2018-06-11 Aktualności
Pokaźna liczba zakładów farmaceutycznych, i to o wysokiej renomie, wprowadza do obrotu leki i suplementy diety pod prawie tą sama nazwą, w opakowaniach nie do odróżnienia, różniących się jedynie dawką i ceną. Powoduje to zamęt nie tylko wśród pacjentów, ale i farmaceutów, którzy muszą tłumaczyć pacjentowi różnicę… Tej tematyce poświęcony jest m.in. wywiad z Prezesem Naczelnej Rady Aptekarskiej mgr farm. Elżbietą Piotrowską-Rutkowską, zatytułowany "O rynku suplementów diety i zawodzie farmaceuty".
 
Czy Pani Prezes uważa, że suplementy diety powinny być obecne w aptece? Jeżeli tak, to czy według Pani potrzebne są badania jakościowe tych preparatów, tak by zawierały dokładnie te składniki, które wymieniono na etykiecie?

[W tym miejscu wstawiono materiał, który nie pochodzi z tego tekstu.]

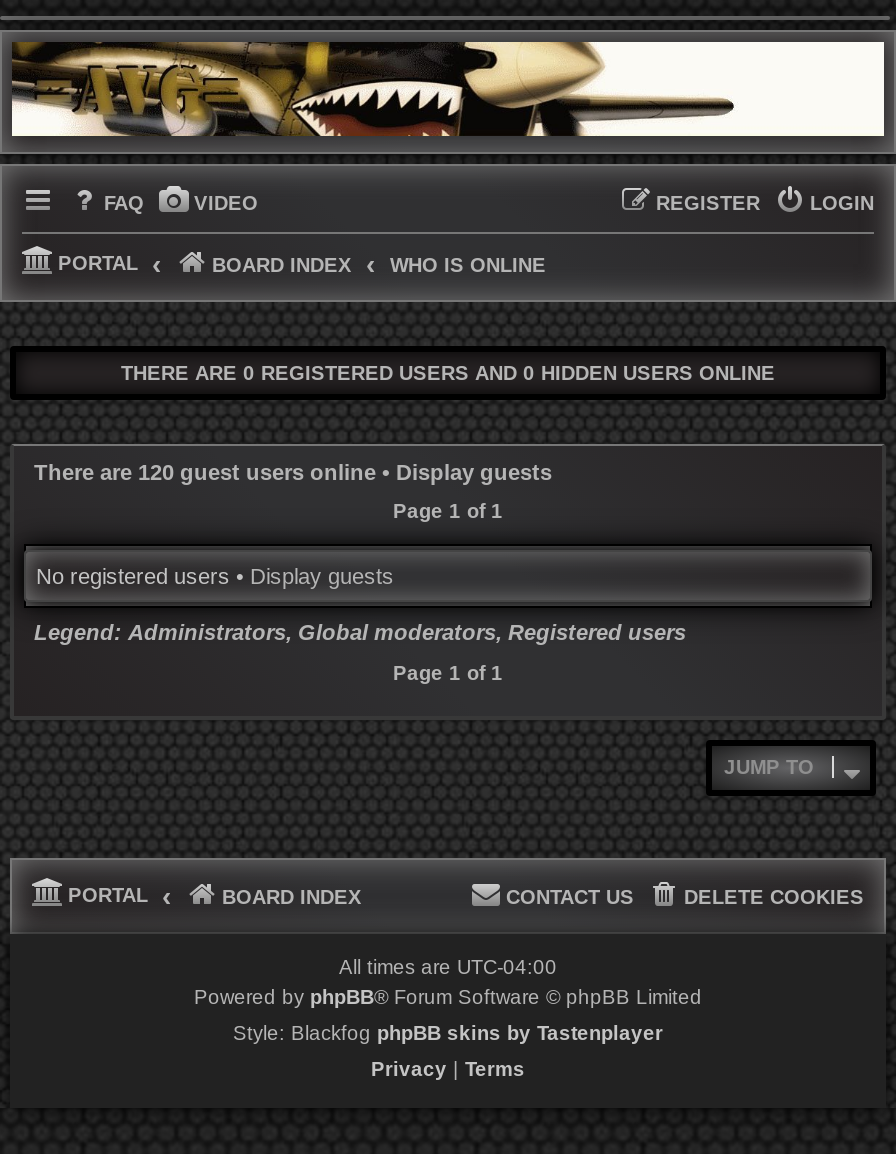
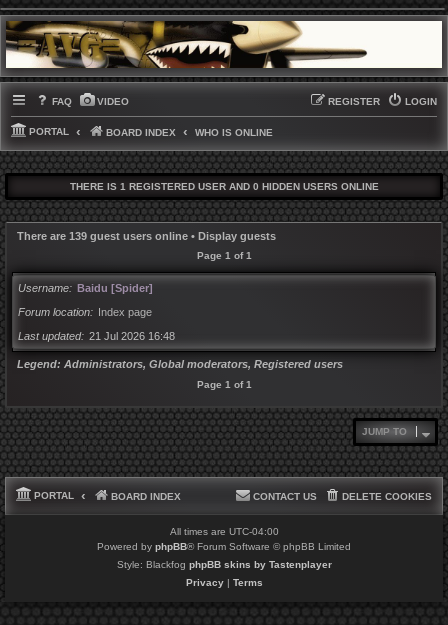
- THERE ARE 0 REGISTERED USERS AND 0 HIDDEN USERS ONLINE
+ THERE IS 1 REGISTERED USER AND 0 HIDDEN USERS ONLINE

- There are 120 guest users online • Display guests
+ There are 139 guest users online • Display guests

- No registered users • Display guests
+ Username
+ Baidu [Spider]
+ Forum location
+ Index page
+ Last updated
+ 21 Jul 2026 16:48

Badania jakościowe są nie tyle potrzebne, co wręcz konieczne, a obecność suplementów diety w aptekach jest niezbędna, ponieważ wiele z nich może wpływać na działanie leków przyjmowanych przez pacjenta, np. nasilając lub osłabiając ich działanie. Polacy zaopatrują się w suplementy głównie w aptekach, gdyż traktują je jak lekarstwa, jak panaceum na większość dolegliwości. Wierzą, że są to produkty przebadane, bezpieczne i skoro można je kupić bez recepty, można je także stosować bez konsultacji z lekarzem czy farmaceutą. Oczywiście jest to mylne przekonanie, dlatego cały rynek suplementów diety wymaga przeorganizowania i przede wszystkim zaostrzenia kontroli jakości.